What is a 'Compromised Data Event' or 'Data Security Event' in the context of a Crowne Plaza agreement?
Crowne_Plaza Franchise · 2025 FDDAnswer from 2025 FDD Document
You are responsible for all Chargebacks, Third Party Based Fees, Servicers Fees, and other amounts arising from fraudulent activity processed through your Merchant Systems and/or your Merchant Account (regardless of any AVS response that you receive).

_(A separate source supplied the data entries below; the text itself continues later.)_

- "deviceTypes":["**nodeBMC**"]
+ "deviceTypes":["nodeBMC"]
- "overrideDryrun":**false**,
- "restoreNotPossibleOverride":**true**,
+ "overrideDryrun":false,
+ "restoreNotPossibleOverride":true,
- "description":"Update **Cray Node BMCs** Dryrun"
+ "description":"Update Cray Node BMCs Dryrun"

- 4.8 Costs. If you or a Merchant Provider (or other Third Party used by you) are determined by any Card Organization, regardless of any forensic analysis or report, to be the likely source of any loss, disclosure, theft or compromise of Cardholder data or Card transaction information or are determined to have caused Cardholder data to be put at risk (together, "Compromised Data Events") and regardless of your belief that you have complied with the Card Organization Rules or any other security precautions and are not responsible for the Compromised Data Event, you must promptly pay us for all related expenses, claims, assessments, fines, losses, costs, penalties, and Issuer reimbursements imposed by the Card Organizations against us (together, "Data Compromise Losses").
In addition to the foregoing, you must also pay us promptly for all expenses and claims made by Issuers against us alleging your responsibility for the Compromised Data Event, apart from any claim procedures administered by the Card Organizations.

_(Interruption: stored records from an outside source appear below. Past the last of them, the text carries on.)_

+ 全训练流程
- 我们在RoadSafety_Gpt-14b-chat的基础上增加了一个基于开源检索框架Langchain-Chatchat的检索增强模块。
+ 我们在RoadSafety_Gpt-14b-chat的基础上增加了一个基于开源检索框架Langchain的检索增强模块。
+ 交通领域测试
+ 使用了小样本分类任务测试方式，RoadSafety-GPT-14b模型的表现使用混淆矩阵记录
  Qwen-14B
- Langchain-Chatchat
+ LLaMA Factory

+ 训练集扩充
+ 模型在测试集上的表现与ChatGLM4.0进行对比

We agree not to pass through to you any amounts imposed upon us by the Card Organizations in connection with our Data Security Event.
Source: Item 23 — Receipts (FDD pages 100–424)
What This Means (2025 FDD)
According to Crowne Plaza's 2025 Franchise Disclosure Document, a "Compromised Data Event" occurs when any Card Organization determines that the franchisee or a Merchant Provider used by the franchisee is the likely source of any loss, disclosure, theft, or compromise of cardholder data or card transaction information, or has caused cardholder data to be put at risk. This determination applies regardless of any forensic analysis or report, or the franchisee's belief that they have complied with Card Organization Rules or other security precautions. If a Compromised Data Event occurs, the franchisee is responsible for promptly paying Crowne Plaza for all related expenses, claims, assessments, fines, losses, costs, penalties, and issuer reimbursements imposed by the Card Organizations. The franchisee must also pay for all expenses and claims made by Issuers against Crowne Plaza alleging the franchisee's responsibility for the event, even apart from claim procedures administered by the Card Organizations.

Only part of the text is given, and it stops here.